My objection to Woodward's view, however, is this: If Roger's sadism is restrained by the appearance of the naval officer, by the taboos imposed through strict law and order, then let us not forget that this restraint is "conditioned by a civilization that knew nothing of him and was in ruins" (quote is from the book). If the civilization is in ruins, then obviously strict law and order did not work there either.




I agree. Woodward's view is one that I also inclined to earlier. But on the whole I think Golding interpreted his fable correctly.

Adults are, perhaps understandably, reluctant to recognize how the often obnoxious behaviour of children is copied from their own. The officer, seeing a troop of boys who have set the island on fire and killed two of their number, remarks "I should have thought that a pack of British boys .... would have been able to put up a better show than that." But the children are only on the island because they have been quite literally shot down in flames in the adults' war (Who knows? It may been have been "friendly fire"!). And who knows how many thousands or millions have been killed in the war that's going on in the outside world? The officer just cannot see any resemblance between his war and the children's "war", but I think we are being invited to do so.

Quote:

What if the timing were different and it was set in the modern day?



Well, I don't know. I live a bachelor life and have little contact with children. But I was a kid of nine in England when Golding's novel was published. I can't help noticing how children today are ferried to and from school and everywhere else in their parents' cars (we used to walk or get a bus), and many of them are not allowed to play except in adult-supervised playgroups, whereas we used to play by ourselves in the evenings and at weekends and all day long in the school holidays (yes, and I'm afraid we sometimes played very politically incorrect war games). Somehow I think a group of unsupervised children today would dissolve into anarchy even faster than they do in the novel, because they'd be even less used to the slightest degree of real independence.

Quote:

What if it were just adults or schoolgirls who had survived the plane crash?

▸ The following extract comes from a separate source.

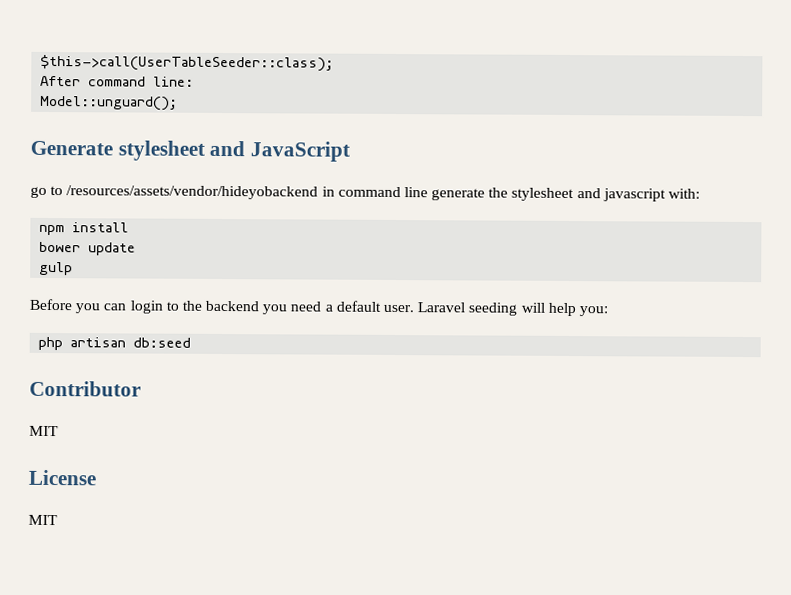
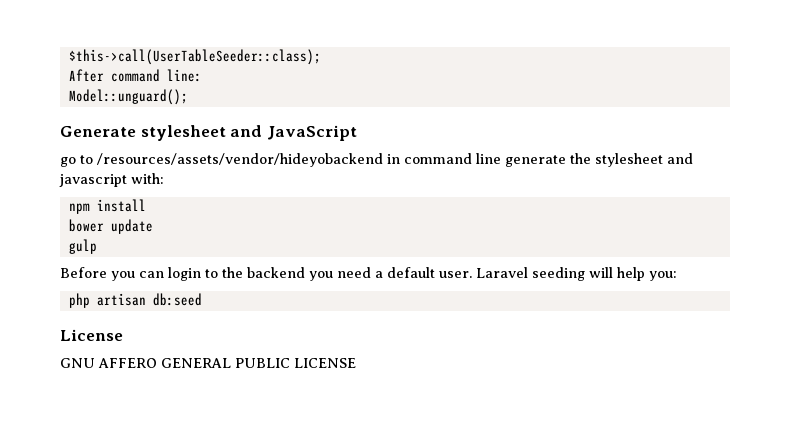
[29,380,141,397] [29,425,59,437] // Contributor // MIT -> (202, 299) none
[28,514,58,526] MIT -> [60,358,356,368] GNU AFFERO GENERAL PUBLIC LICENSE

Girls .... well, that's a fascinating subject for speculation. When Golding was writing, most secondary schools in Britain (including the grammar school that I went to in 1956) were single-sex, so I suppose his "bigguns", at least, had to be boys so that he could write about what he knew. I remember seeing a TV documentary several years ago about Benenden (a very expensive girls' private school in Kent): what struck me was that the older girls tended to look after the younger. In boys' schools, on the other hand, it has been traditional for the younger boys ("fags") to have to do menial tasks for their elders. So perhaps girls would have looked after their littluns better than Golding's boys do - for a time, at least. But in the long run I think the same personality clashes would erupt and things would fall apart - more slowly and less spectacularly, but no less inevitably.

And adults? They would remain aware for longer than the kids of the need to attract potential rescuers. They would be better at organizing themselves and would recognize each other's strengths and weaknesses, so a Piggy would probably get a fairer deal. But if, despite their best and most disciplined efforts, no rescue came and supplies of fruit and pork began to run low, I'm inclined to think that things might well eventually break down.

Quote:

What if Jack had been elected leader?



Like izzi, I think that, if Jack had been elected by a majority vote at the original assembly, Ralph and Piggy would have accepted the situation and indeed done all they could to support him.

But he wasn't. Nobody voted for him except his own choirboys, who seem to accept his claims that he ought to be chief, if only because he can sing C#. Everyone else seems to recognize and resent his arrogance and to have doubts about him. And although Ralph and Piggy might have been prepared to back him, there's no reason to suppose that he would have recognized the value of Ralph's common sense and Piggy's intelligence. If he had been elected chief, Jack would have taken things in the same direction as he actually does, and I don't think Ralph and Piggy would have been able to influence things from the inside any more than they can form the outside.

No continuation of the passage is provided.